[Difference listings]
- Opening Delimiter -

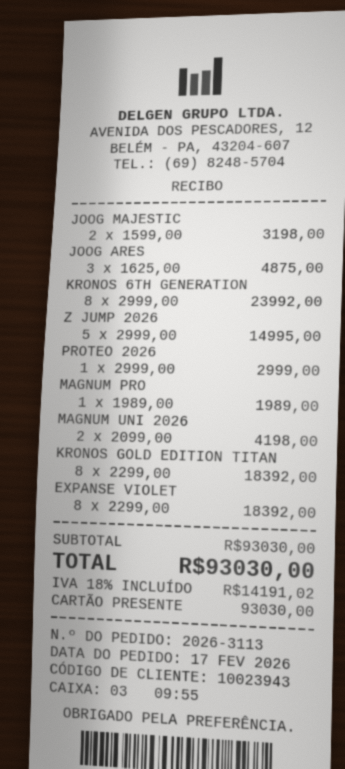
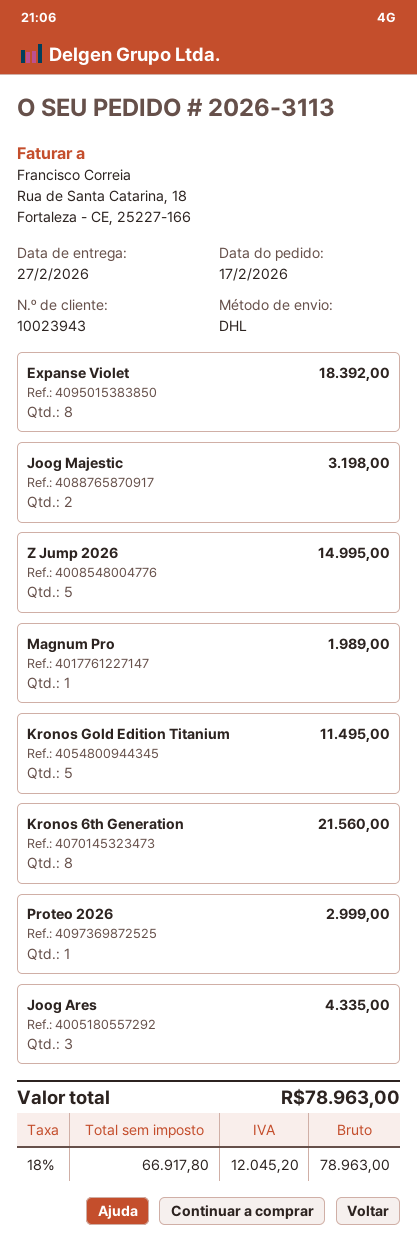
JOOG ARES: 3 for 4875.00 -> 3 for 4335.00
KRONOS 6TH GENERATION: 8 for 23992.00 -> 8 for 21560.00
MAGNUM UNI 2026: 2 for 4198.00 -> none
KRONOS GOLD EDITION TITAN: 8 for 18392.00 -> 5 for 11495.00
tax: 18% = 14191.02 -> 18% = 12045.20
total: 93030.00 -> 78963.00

- Closing Delimiter -

- **Task description**: Retype exactly, and only, the lines from the line holding "KRONOS 6TH GENERATION: 8" through the last line of the data; both of those lines count.

- **Output of the exercise**:
KRONOS 6TH GENERATION: 8 for 23992.00 -> 8 for 21560.00
MAGNUM UNI 2026: 2 for 4198.00 -> none
KRONOS GOLD EDITION TITAN: 8 for 18392.00 -> 5 for 11495.00
tax: 18% = 14191.02 -> 18% = 12045.20
total: 93030.00 -> 78963.00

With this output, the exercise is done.